# Looking for suggestions for 40 breeder



## Joe.1 (Nov 23, 2009)

I forgot to mention. Lights-2x39w T5HO, pressurized co2, EI ferts. Im running a cascade 500, and you can also see a surface skimmer behind the stump. It is hooked up to powerhead plumbed to a cerges styles co2 reactor.


----------



## freph (Apr 4, 2011)

Lots of stems!  Personally, I'd love to do a biotope if I had a 40B but I'm not entirely sure which one I would do. Pick a couple of your favorite fish and build it for them, or try something new. Although, you appear to already have some Harlequin Rasboras in there. Maybe some shrimps? I love the look of the tank already and it'll look even better once that HC fills in as well as more plants are added/propagated. Maybe some moss on the branches?


----------



## talontsiawd (Oct 19, 2008)

I honestly really like it how you have started. I wish the front substrate was more level in front though. Maybe a bit more substrate under the "roots" in the middle but actually it may look better as is once the foreground grows in. 

I would personally add a larger, higher growing foreground around where the stump gets vertical.

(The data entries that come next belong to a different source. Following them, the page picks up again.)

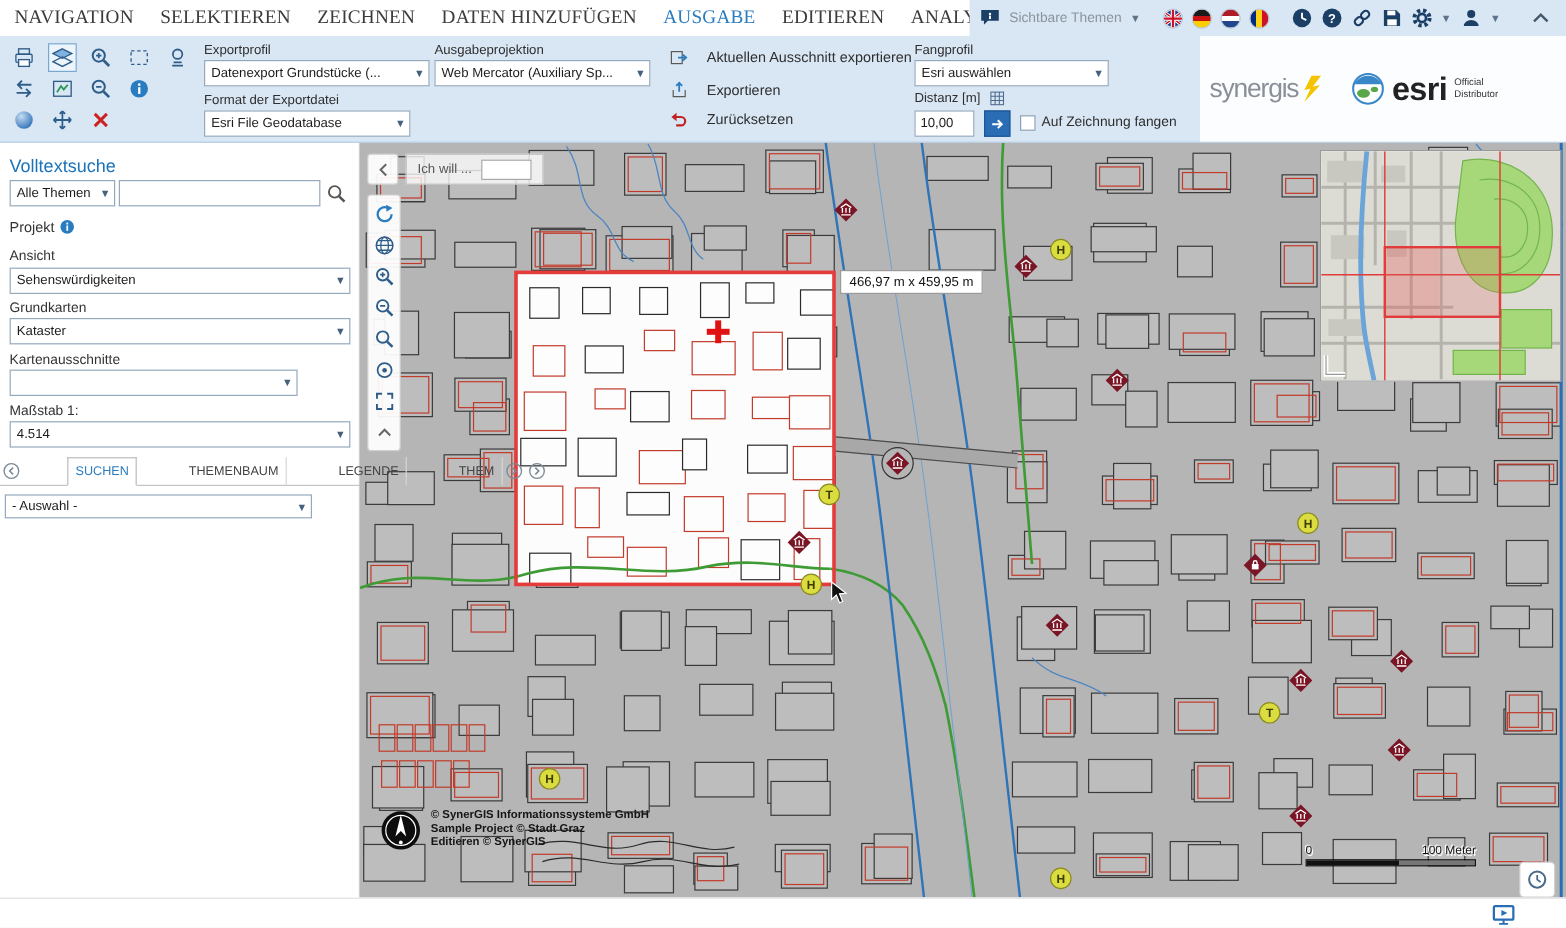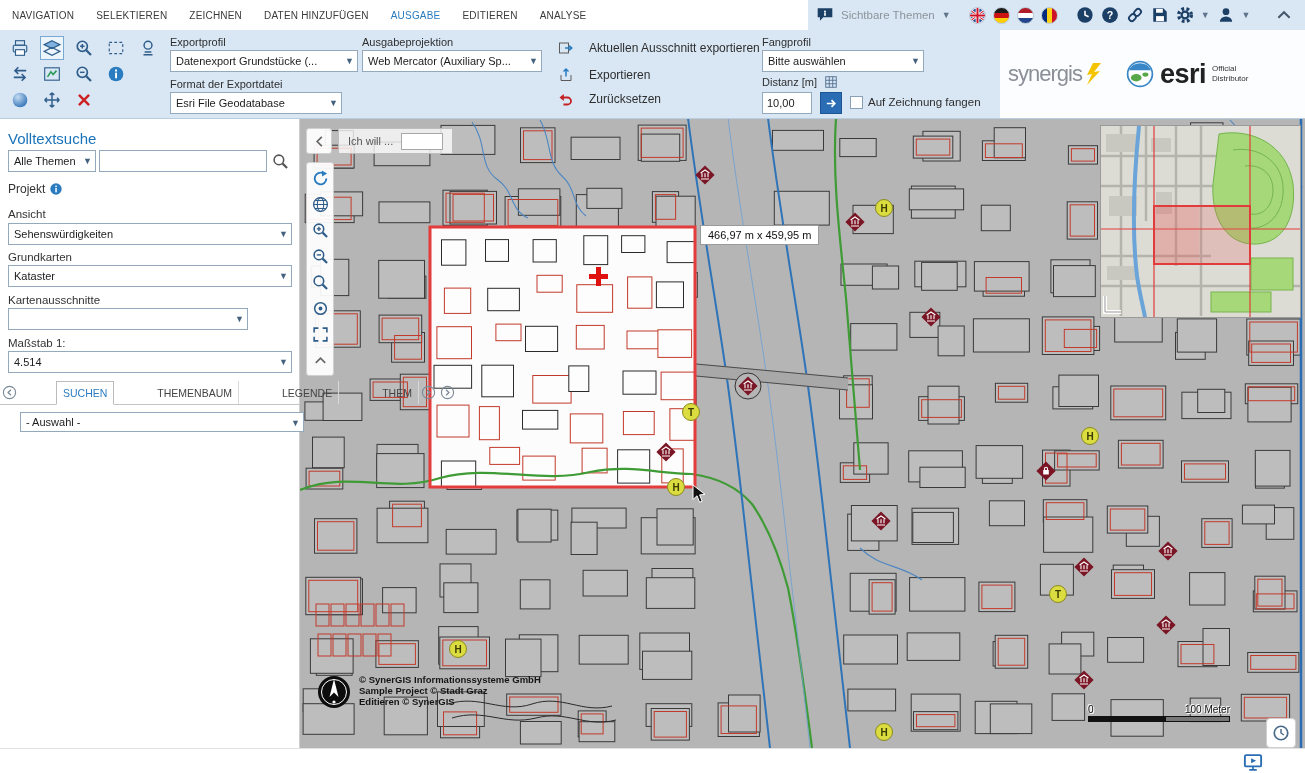"NAVIGATION" .menu-item { font-family: none -> Liberation Serif, serif; font-size: 10px -> 16px }
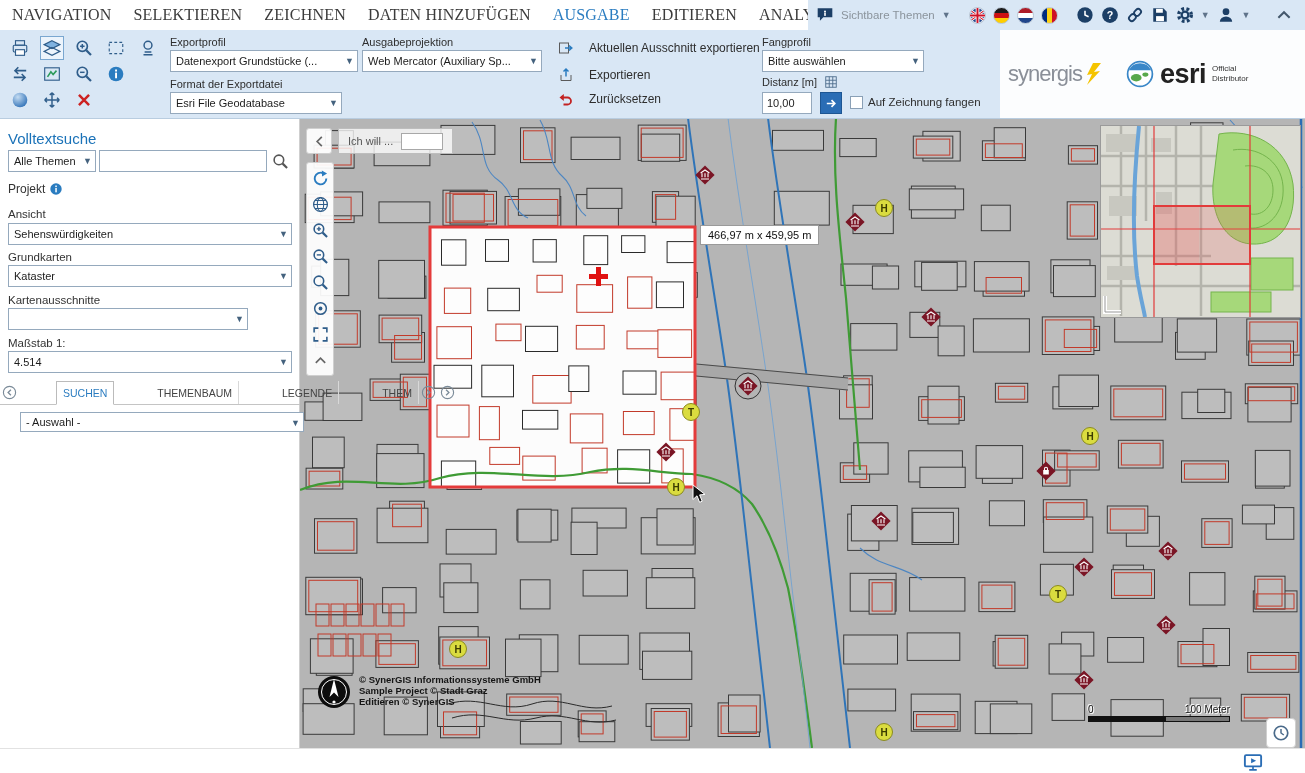"Bitte auswählen" span { text: Bitte -> Esri }
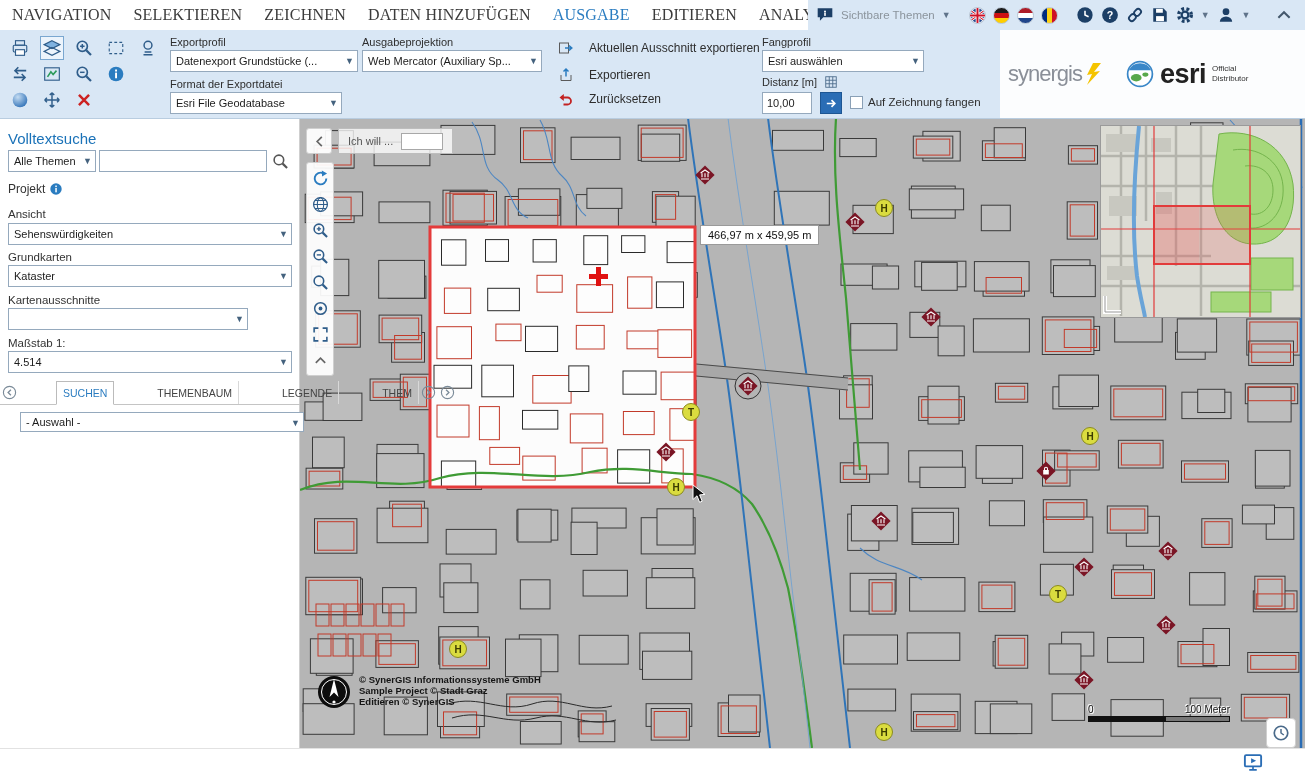"- Auswahl -" div.dd { left: 20px -> 4px; width: 284px -> 256px }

It looks like you are using HC on the left so some HM on the right would be an easy way to do this, they complement each other well IMO. Then play around with stems, not sure how much room you have behind the wood but some behind and a few you cut short in front. That's what I would do.

Honestly, this is a great start. Not used to seeing good starts with scapes in here anymore.


----------



## Nubster (Aug 9, 2011)

I know this isn't really helpful but holy crap that's an AWESOME hardscape!!!


----------



## Joe.1 (Nov 23, 2009)

Thanks for your input. I was thinking about HM in front of the stump to the right side. But the clovers were available to me. Keep the suggestions coming. As the plants grow in, I will know if I need to replace or leave any of the plants. I just got some java fern from my brother. I will keep you guys updated. Tom has some really nice wood. Definitely will be going back whenever I get a bigger tank.


----------



## matty26 (Feb 25, 2011)

You should add more substrate around the "roots" or tilt it so it touches the substrate more. Maybe add some rocks around the base too? but definitely do a carpet of hc on the open area and maybe stauro around the base because it's more bushy?
Raelly love the scape!


----------



## ghotifish (Feb 16, 2009)

Nice scape! Some Blyxa Japonica and Hydrocotyle Verticillata might look nice nestled among the roots. 

Carl


----------